**DATA FOR THIS TASK**
====

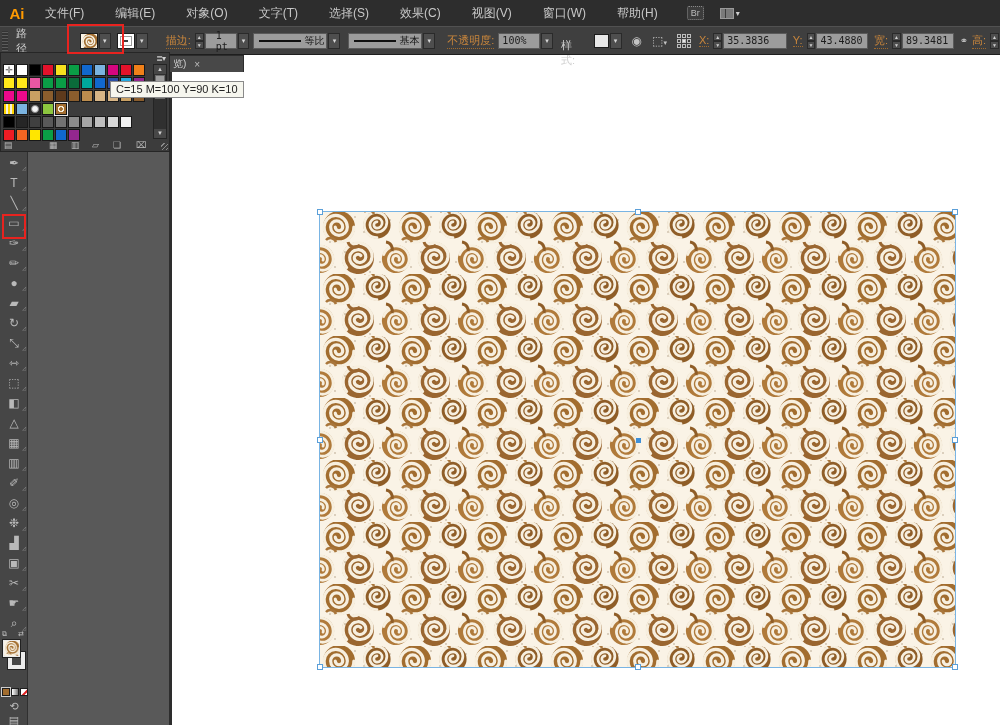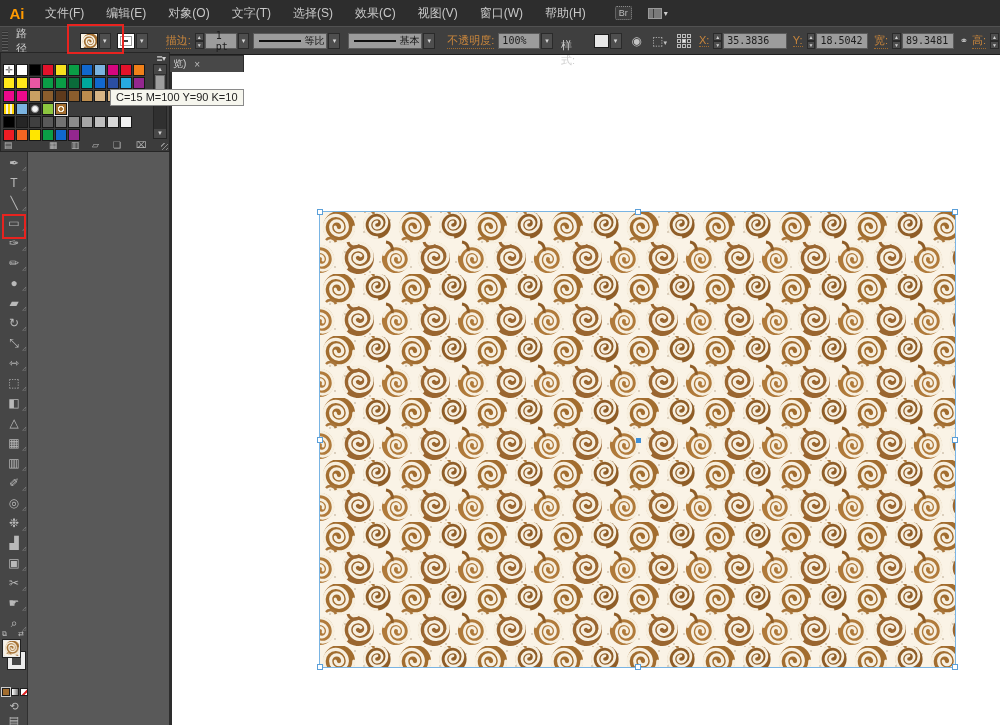--- a/index.html
+++ b/index.html
@@ -2,21 +2,21 @@
 <html><head>
 <meta charset="utf-8">
 <style>
   html,body{margin:0;padding:0;background:#777;}
   *{box-sizing:border-box;font-family:"Liberation Sans",sans-serif;}
   .screen{position:relative;width:1000px;height:725px;overflow:hidden;background:#fff;}
 
   
   .menubar{position:absolute;left:0;top:0;width:1000px;height:26px;background:#2d2d2d;display:flex;align-items:center;z-index:6;}
   .ai-logo{width:34px;text-align:center;color:#ff9a00;font-weight:bold;font-size:15px;}
-  .menu-items{display:flex;align-items:flex-end;height:100%;}
+  .menu-items{display:flex;align-items:flex-end;height:100%;gap:9px;}
   .menu-item{color:#c8c8c8;font-size:12px;padding:0 11px;height:100%;display:flex;align-items:center;cursor:default;}
   .mb-icons{display:flex;align-items:center;margin-left:18px;gap:16px;}
   .br-icon{color:#bdbdbd;font-size:9px;border:1px dotted #8a8a8a;background:#3c3c3c;padding:1px 3px;border-radius:2px;}
   .ws-icon{display:flex;align-items:center;color:#bdbdbd;}
   .ws-grid{width:14px;height:11px;border:1px solid #9a9a9a;background:linear-gradient(90deg,#7a7a7a 4px,#3c3c3c 4px 5px,#7a7a7a 5px);}
   .dd-car{color:#cfcfcf;font-size:8px;margin-left:2px;}
 
   
   .controlbar{position:absolute;left:0;top:26px;width:1000px;height:29px;background:#3f3f3f;border-top:1px solid #515151;border-bottom:1px solid #1e1e1e;display:flex;align-items:center;z-index:6;}
   .grip{width:6px;height:20px;margin-left:2px;background:repeating-linear-gradient(0deg,#5c5c5c 0 1px,#343434 1px 3px);}
@@ -79,21 +79,21 @@
   .sw-buttons{position:absolute;left:0;top:86px;width:170px;height:13px;}
   .pbtn{position:absolute;top:0;color:#bdbdbd;font-size:9px;line-height:12px;}
   .sw-grip{position:absolute;right:1px;bottom:1px;width:7px;height:7px;background:repeating-linear-gradient(135deg,transparent 0 2px,#8a8a8a 2px 3px);}
 
   
   .artwork{position:absolute;left:320px;top:212px;width:635px;height:455px;outline:1px solid #79b4e3;z-index:2;}
   .handle{position:absolute;width:6px;height:6px;background:#fff;border:1px solid #5b9fd8;z-index:5;}
   .handle.solid{width:5px;height:5px;background:#3f8fd6;border:none;}
 
   
-  .tooltip{position:absolute;left:110px;top:81px;height:17px;background:#f6f6ee;border:1px solid #8a8a8a;color:#222;font-size:11px;line-height:15px;padding:0 5px;z-index:40;white-space:nowrap;margin-top:8px;}
+  .tooltip{position:absolute;left:110px;top:81px;height:17px;background:#f6f6ee;border:1px solid #8a8a8a;color:#222;font-size:11px;line-height:15px;padding:0 5px;z-index:40;white-space:nowrap;}
   .redbox{position:absolute;border:2px solid #e8231f;background:transparent;z-index:45;}
   .redbox-a{left:67px;top:24px;width:57px;height:30px;}
   .redbox-b{left:2px;top:214px;width:24px;height:25px;}
 </style>
 </head>
 <body>
 
 <div class="screen">
 
   <svg width="0" height="0" style="position:absolute" aria-hidden="true">
@@ -217,21 +217,21 @@
     <div class="stepper">
         <span>▲</span>
         <span>▼</span>
       </div>
     <div class="field" style="width:64px;">35.3836</div>
     <div class="cb-orange" style="margin-left:6px;">Y:</div>
     <div class="stepper">
         <span>▲</span>
         <span>▼</span>
       </div>
-    <div class="field" style="width:52px;">18.5042</div>
+    <div class="field" style="width:52px;">43.4880</div>
     <div class="cb-orange" style="margin-left:6px;">宽:</div>
     <div class="stepper">
         <span>▲</span>
         <span>▼</span>
       </div>
     <div class="field" style="width:52px;">89.3481</div>
     <div class="cb-icon" style="margin-left:6px;font-size:10px;">⚭</div>
     <div class="cb-orange" style="margin-left:4px;">高:</div>
     <div class="stepper">
         <span>▲</span>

====

**PROBLEM TO WORK ON**
Looking over the records, find each line with the word "nowrap" and copy it.

**ANSWER SPACE**
-  .tooltip{position:absolute;left:110px;top:81px;height:17px;background:#f6f6ee;border:1px solid #8a8a8a;color:#222;font-size:11px;line-height:15px;padding:0 5px;z-index:40;white-space:nowrap;margin-top:8px;}
+  .tooltip{position:absolute;left:110px;top:81px;height:17px;background:#f6f6ee;border:1px solid #8a8a8a;color:#222;font-size:11px;line-height:15px;padding:0 5px;z-index:40;white-space:nowrap;}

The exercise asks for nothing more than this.